The MTI and MTIFL sets in Table 3 include results for all of the citations completed between November 2013 and November 2014 (one standard indexing year). The MTIFL set of 27,068 documents is included in the MTI superset of 673,125 documents.

We also have anecdotal evidence from the NLM Indexing staff stating their feeling is that new indexers are “coming up to speed” and being more productive faster due in part to MTI’s recommendations. The MTI recommendations help new indexers who are not yet as familiar with the entire set of 27,000+ terms in the MeSH Vocabulary as more experienced indexers by providing suggestions they may not be aware of and helping them to limit the scope of terms they might be looking to use. We also have more experienced indexers who rarely, if ever, use MTI recommendations because they are able to index faster without referring to the recommendations.

External evaluation

MTI was used as the baseline system in the 2013 and 2014 BioASQ Challenges. MTI performed well in both challenges ranking within the top tier teams. Tables 4 and 5 highlight the results of the 2013 and 2014 BioASQ Challenges respectively. The statistics shown in Tables 4 and 5 are unofficial results based on snapshots taken of the BioASQ Results web page on the given dates identified for each table. Tables 4 and 5 both contain the results for the winning team, MTIFL, and MTI. We have included the number of articles completed during each batch, the System Name as provided by the competitors, Precision, Recall, and F1 measure for each of the winning systems and the results for both MTI and MTIFL. Please note that the default MTI results were not included as a baseline until the third batch of the 2013 BioASQ Challenge - up to that point we only provided baseline results based on MTIFL filtering.

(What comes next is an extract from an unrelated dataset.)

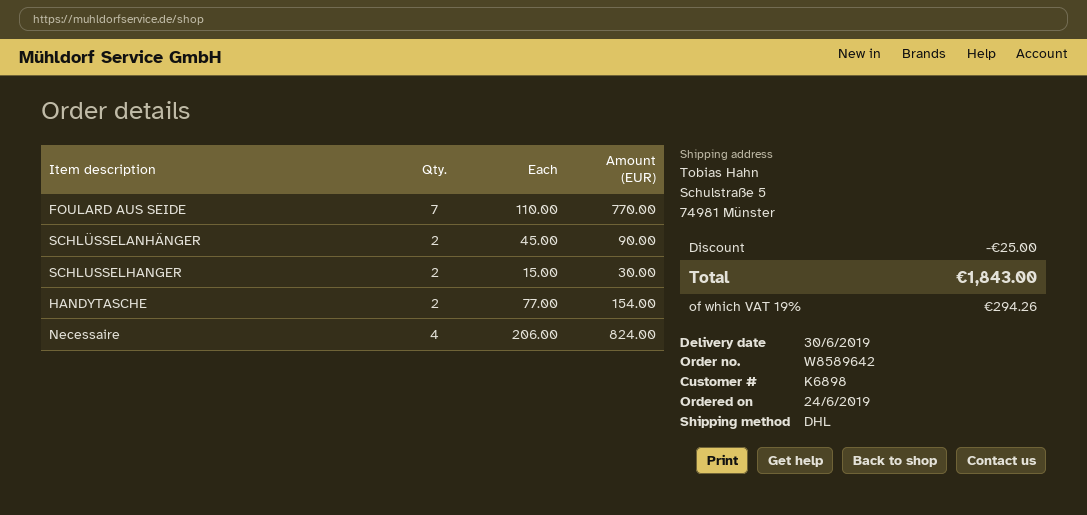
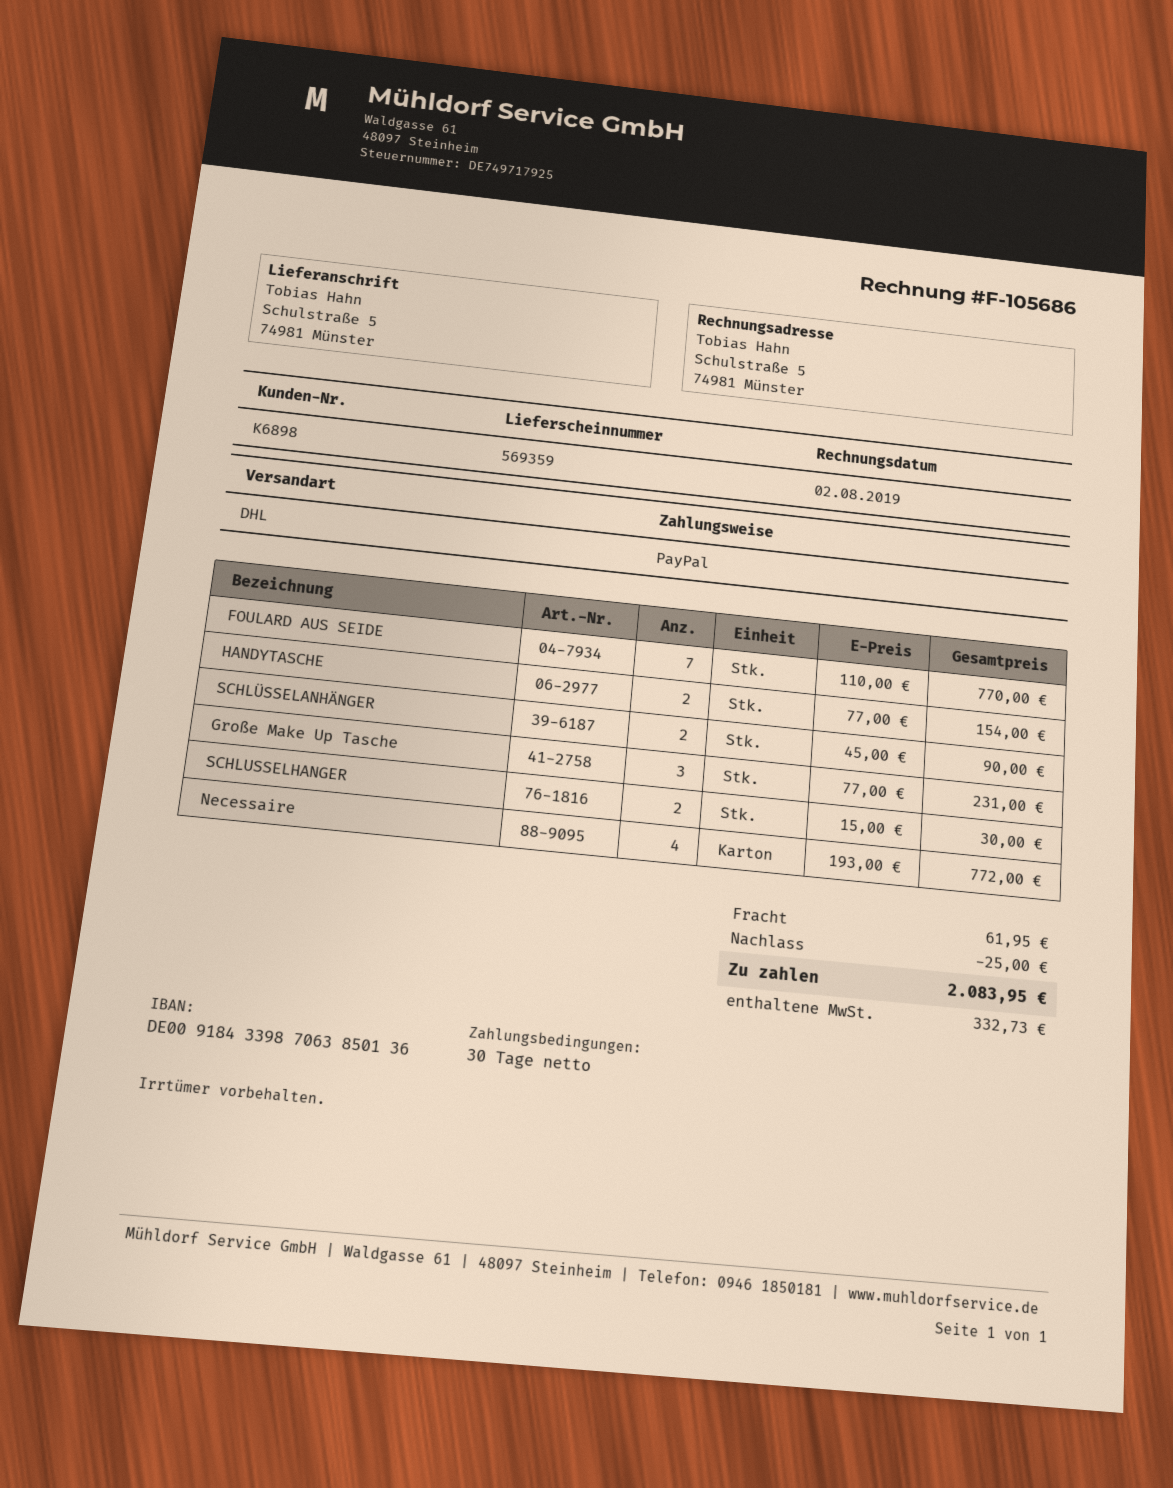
Necessaire: 4 x 206.00 = 824.00 -> 4 x 193.00 = 772.00
Große Make Up Tasche: none -> 3 x 77.00 = 231.00
shipping: none -> 61.95
tax: 294.26 -> 332.73
total: 1843.00 -> 2083.95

Table 4 2013 BioASQ results as of October 21, 2013 for winning system and MTI/MTIFL
Table 5 2014 BioASQ results as of August 5, 2014 for winning system and MTI/MTIFL

In each of the BioASQ Challenges, MTI and MTIFL were very competitive with the winning systems. In 2013, the largest difference in F1 between the winning system and MTI/MTIFL was 0.0256 (0.5793 – 0.5537 in batch 2). In 2014, the difference in F1 between the winning system and MTI/MTIFL was a little wider at 0.0453 (0.6317 – 0.5864 in batch 3).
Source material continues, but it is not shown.